Created on
03-10-2026
10:12 PM
- edited on
04-20-2026
11:10 PM
by
GrazittiAPI
Let’s get started!
First, we need the “Swiss Army Knife” of macOS: homebrew. We will use it to install our core CLI tools, container runtimes, and local Kubernetes environment.
# Install Homebrew (if not already installed)
/bin/bash -c "$(curl -fsSL https://raw.githubusercontent.com/Homebrew/install/HEAD/install.sh)"
# Install Core Tools
brew install git docker python minikube kubernetes-cli k9s helm
# Start Docker Desktop (or Colima)
open /Applications/Docker.app
# Spin up Minikube with enough resources for the full stack
minikube start --cpus 4 --memory 12288
Pro Tip! Ensure you have sufficient resources in Docker, and then use' minikube start' to allocate CPU and memory as shown above.

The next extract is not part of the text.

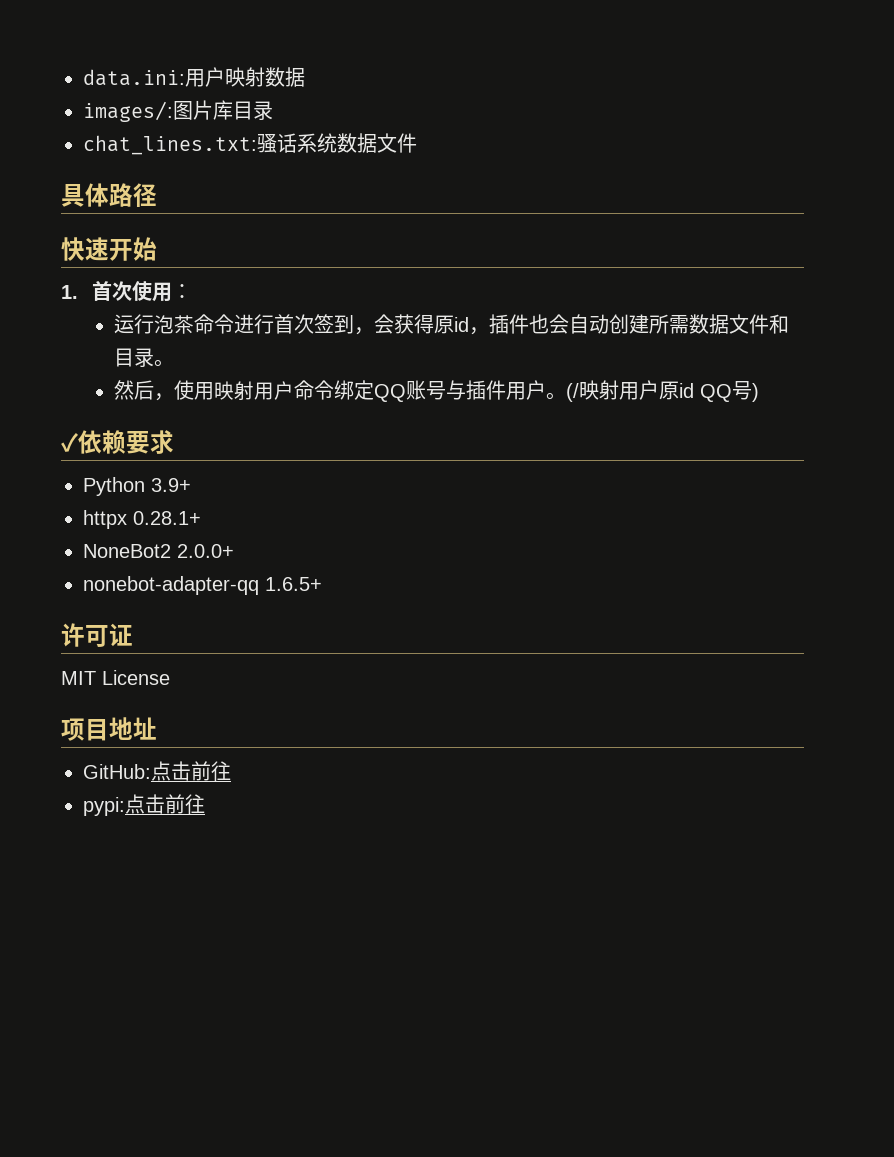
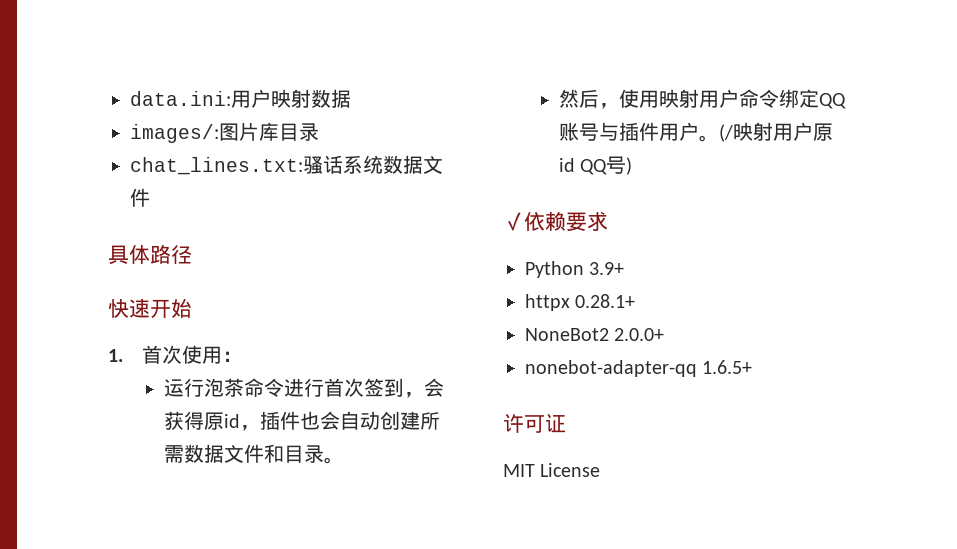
- 项目地址
- GitHub:点击前往
- pypi:点击前往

Let’s get started with kubectl by creating a namespace and a Docker secret we will use with each operator. We will log in now and pull these Cloudera Streaming Operators from the Cloudera Helm Registry during installs later.
# 1. Create the namespace
kubectl create namespace cld-streaming
# 2. Add Cloudera License Credentials
kubectl create secret docker-registry cloudera-creds \
--docker-server=container.repository.cloudera.com \
--docker-username=<CLOUDERA_LICENSE_USER> \
--docker-password=<CLOUDERA_LICENSE_PASSWORD> \
-n cld-streaming
helm repo add jetstack https://charts.jetstack.io
helm install cert-manager jetstack/cert-manager --version v1.16.3 --namespace cert-manager --create-namespace --set installCRDs=true
helm registry login container.repository.cloudera.com
Pro Tip! If you are working with helm over time across different clusters, remember you may need to re-login again.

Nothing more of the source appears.